Les différents processeurs de la gamme Ryzen:

Ryzen 7 : 3 processeurs (1700, 1700x, 1800) respectivement cadencés à 3.0, 3.4 et 3.6 ghz, possédant 8 cœurs physiques et 16 cœurs logiques.

Ryzen 5 : 4 processeurs (1400, 1500x, 1600, 1600x) respectivement cadencés à 3.2, 3.5, 3.2 et 3.6 ghz, possédant 4 cœurs physiques et 8 cœurs logiques pour le 1400 et le 1500x, et 6 cœurs physiques et 12 cœurs logiques pour le 1600 et le 1600x.

Ryzen 3 : 2 processeurs (1200, 1300x) respectivement cadencés à 3.1 et 3.5 ghz, possédant 4 cœurs physiques et 4 cœurs logiques.

Ryzen Threadtripper : 3 processeurs (1900x, 1920x, 1950x) respectivement cadencés à 3.8, 3.5 et 3.4 ghz. cette gamme de processeurs est située dans le haut de gamme, et bénéficie d’un socket spécifique TR4.

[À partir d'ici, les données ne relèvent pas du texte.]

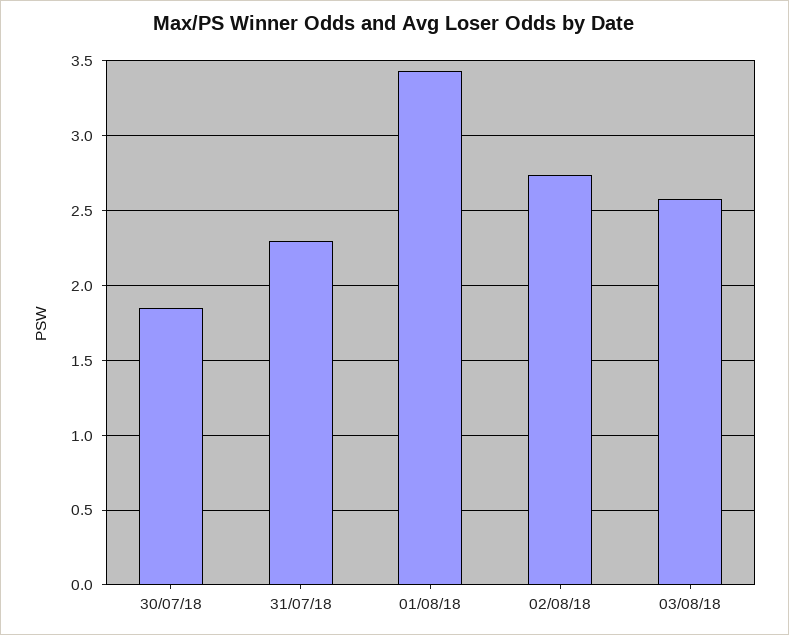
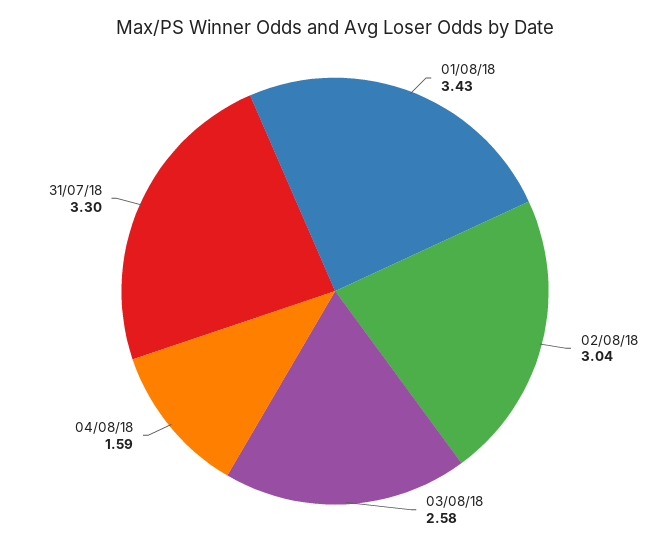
30/07/18: 1.85 -> none
31/07/18: 2.3 -> 3.3
02/08/18: 2.75 -> 3.04
04/08/18: none -> 1.59

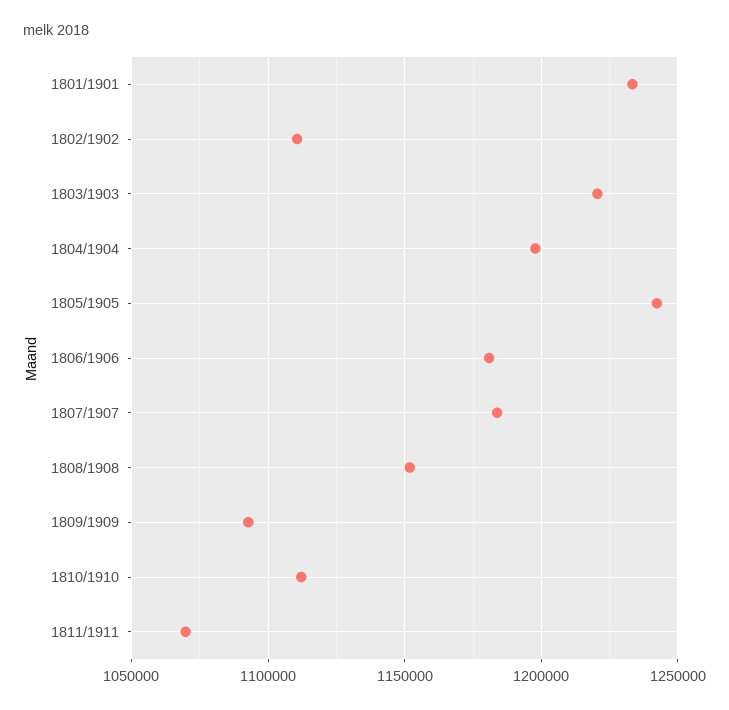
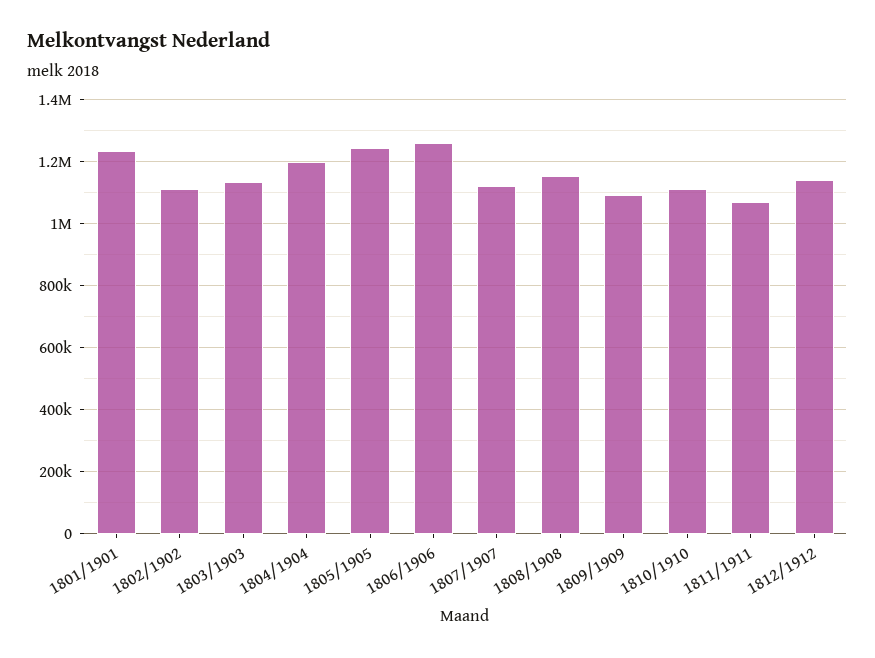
1803/1903: 1220000 -> 1140000
1806/1906: 1180000 -> 1260000
1807/1907: 1185000 -> 1120000
1812/1912: none -> 1140000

Nous ne nous attarderons pas plus concernant les spécificités de ces processeurs, l’intérêt de cet article étant plutôt de faire une sorte de bilan quasiment un an après la sortie du premier processeur Ryzen puis de recenser et d’analyser les dernières annonces fournies par AMD en marge du ces 2018.

Des débuts difficiles.

L’annonce de cette nouvelle gamme de processeurs a suscité beaucoup d’attentes de la part des principaux acteurs du marché (fabricants de carte mère, sites de e-commerce etc etc) mais également des consommateurs lambda. En effet, Intel se posait avant la sortie de Ryzen comme leader incontesté du marché du microprocesseur, grignotant jusqu’à 80% du marché lorsque AMD était au plus mal… Autant dire que la firme était attendue au tournant surtout que le développement de l’architecture zen a pris 4 années.

 

Part de marché processeurs Intel et AMD entre 2004 et 2017
                                                           Part de marché processeurs Intel et AMD entre 2004 et 2017

 

Les débuts de Ryzen ont été plutôt compliqués. On a presque senti une sortie quelque peu précipitée, quitte à mettre la pression sur les fabricants de carte mère. Nous nous sommes donc retrouvés avec une offre très pauvre niveau cartes mères à la sortie des trois premiers processeurs. Néanmoins, les différents articles des sites spécialisés accueillent ces nouveaux processeurs de manière plutôt favorables, et les différents benchmarks sont plutôt prometteurs, montrant des performances alléchantes, notamment dans le domaine applicatif. Les performances en jeu restent en deçà de ce que propose Intel, mais sont tout à fait honorables par rapport à la génération précédente de processeurs AMD. 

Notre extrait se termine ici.